Numerosi studi ormai da tempo hanno evidenziato l’esistenza di uno stretto rapporto tra il grado di accettazione degli altri e il grado di accettazione di se stessi. Le persone che non tollerano molti aspetti della propria personalità normalmente hanno difficoltà a tollerare molti aspetti degli altri.

QUANTO MI PIACCIO?

I genitori che soddisfano i propri bisogni grazie ai propri sforzi produttivi si accettano e la loro gratificazione non è subordinata al comportamento dei figli. Questi genitori non dipendono dalla riuscita dei figli. Se invece un genitore ha poche o nessuna fonte propria di appagamento, ma dipende gravemente da come gli altri giudicano i propri figli, è probabile che non riesca ad accettare i propri figli, specialmente quando si comportano in modo da farlo apparire un cattivo genitore.

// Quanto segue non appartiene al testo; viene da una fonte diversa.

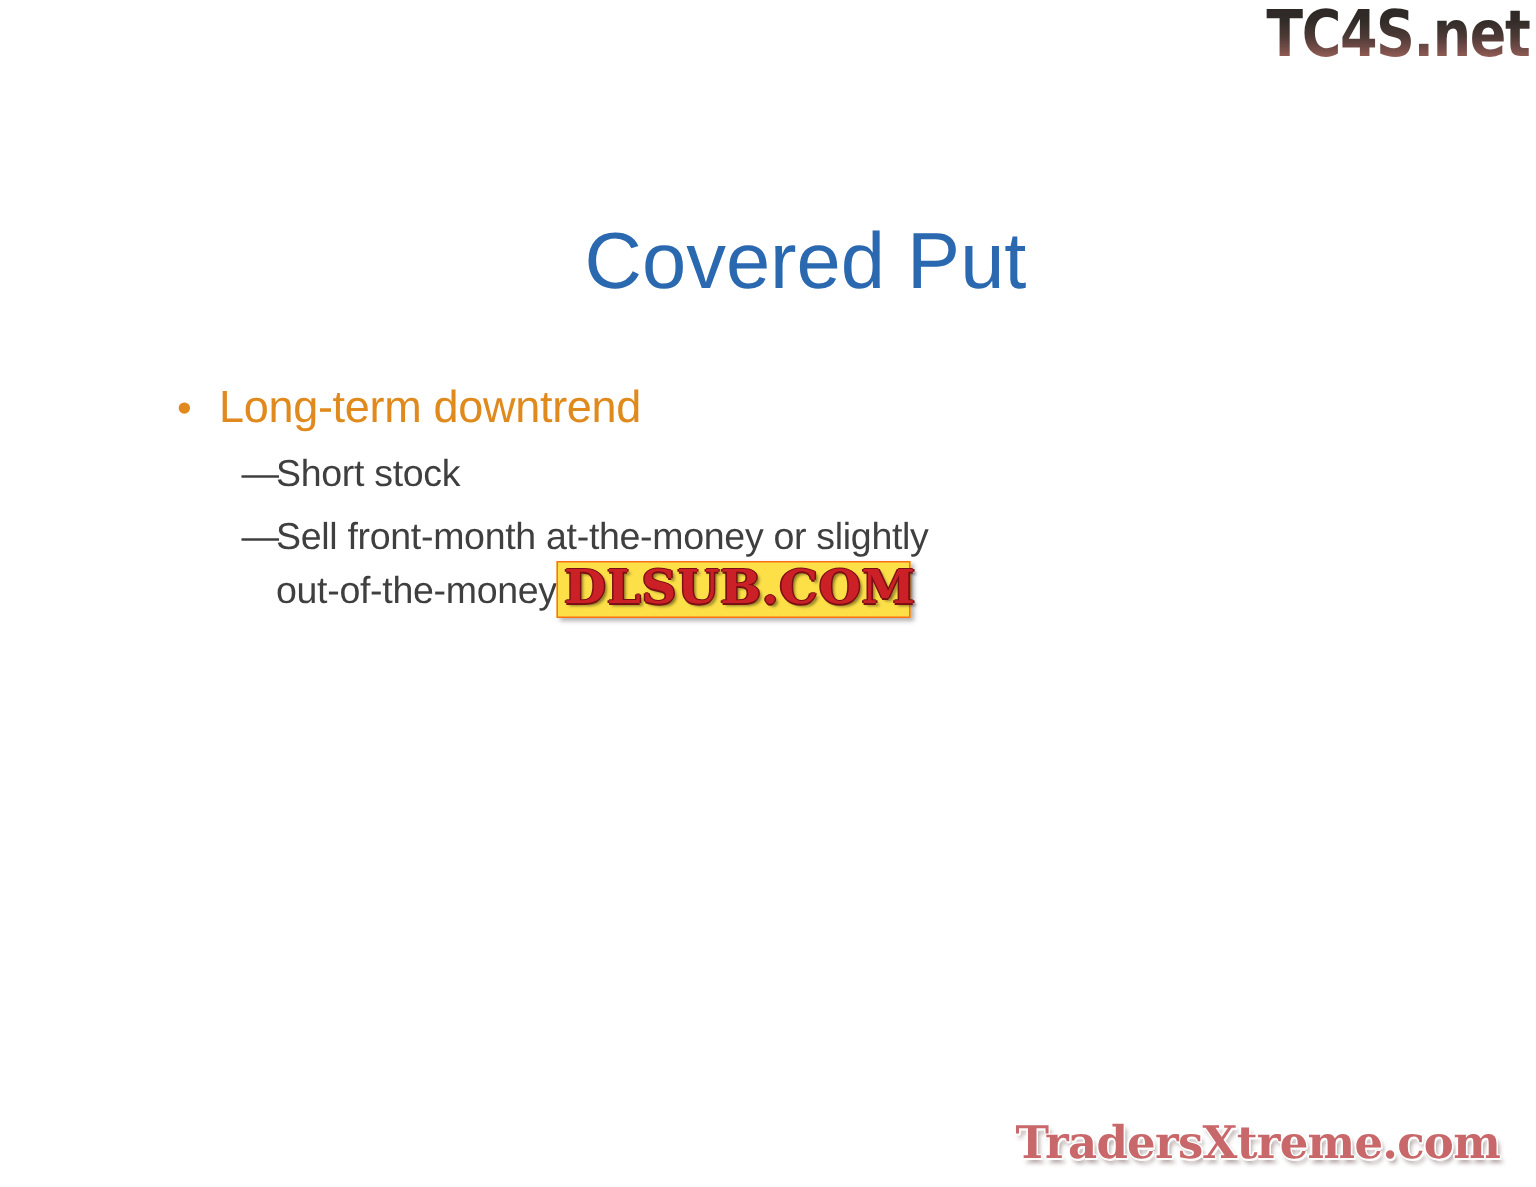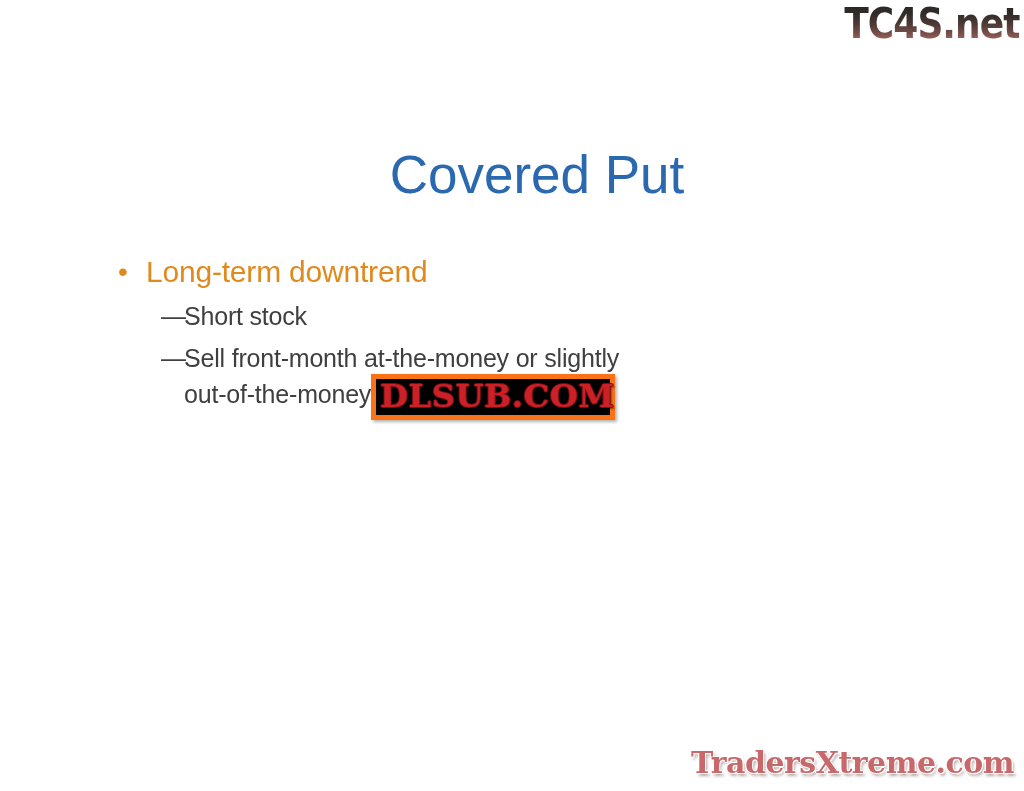"DLSUB.COM" #watermark { background: #000000 -> #fde047; border: 5px solid #f97316 -> 1px solid #f97316 }
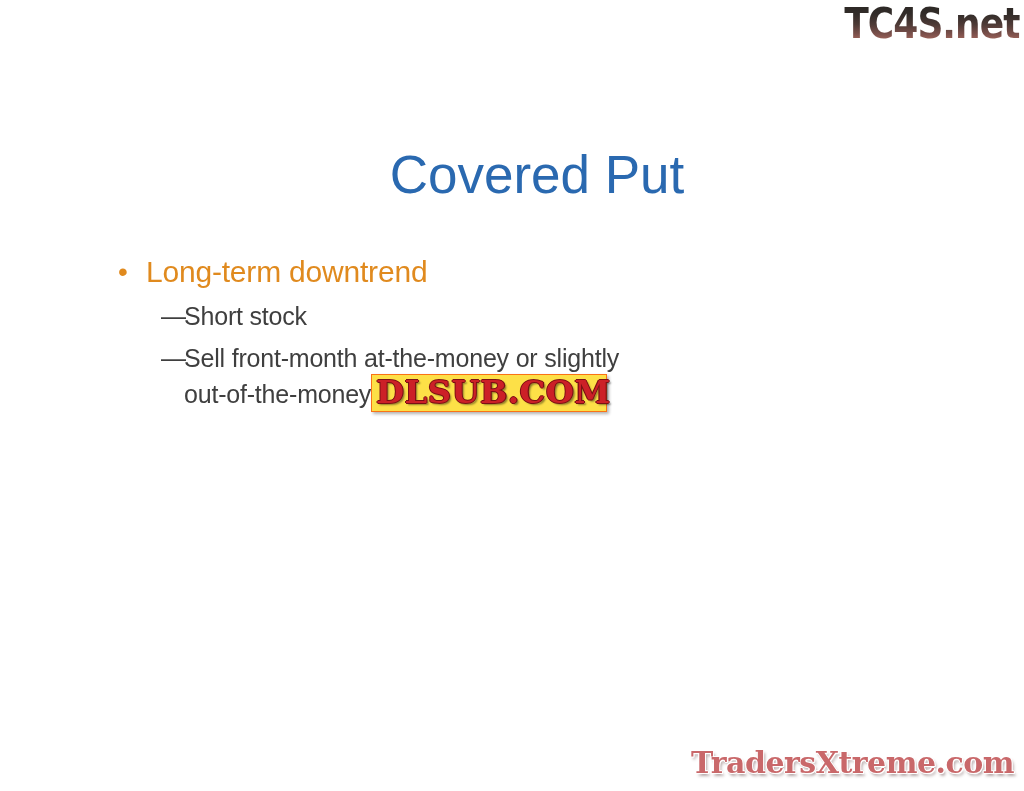"TradersXtreme.com" #site-logo { right: 10px -> 24px }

IN UN CERTO SENSO MOLTI GENITORI USANO I PROPRI FIGLI PER AUTOSTIMARSI E PER SENTIRSI MERITEVOLI

“I vostri figli non sono i vostri figli. Sono i figli e le figlie dell’ardore che la Vita ha per se stessa. Essi vengono attraverso di voi, ma non da voi,e benché vivano con voi, non vi appartengono. Potete dar loro il vostro amore ma non i vostri pensieri, poiché essi hanno i loro propri pensieri… potete sforzarvi di assomigliare a loro,ma non cercate di farli somigliare a voi. Poiché la vita non va indietro né indugia su ieri”. Gibran, Il Profeta

Una volta una mamma, preoccupata per la figlia che aveva preso la brutta abitudine di abbuffarsi di dolci, si recò da Gandhi. Lo scongiurò: "Per favore, Mahatma, parla tu con mia figlia in modo da persuaderla a smettere con questo vizio. Accetti?". Gandhi rimase un attimo in silenzio, un po' imbarazzato, poi concluse: "Riporta qui tua figlia fra tre settimane, e allora parlerò con lei, non prima". La donna se ne andò perplessa, ma senza replicare.

Tornò, come le era stato proposto, tre settimane dopo, rimorchiandosi dietro la figlia, golosa, insaziabile. Stavolta Gandhi prese in disparte la ragazza e le parlò dolcemente, con parole semplici e assai persuasive. Le prospettò gli effetti dannosi che possono causare i troppi dolci. Quindi le raccomandò una maggiore sobrietà. La madre, allora, dopo averlo ringraziato, nell'accomiatarsi, gli domandò: "Toglimi una curiosità, Mahatma... Mi piacerebbe sapere perché non hai detto queste cose a mia figlia tre settimane fa".

"Tre settimane fa - rispose tranquillamente Gandhi - il vizio di mangiare i dolci l'avevo anch'io!". Solo l'esempio permette di parlare; solo chi è può colpire a tal punto da poter essere ascoltato.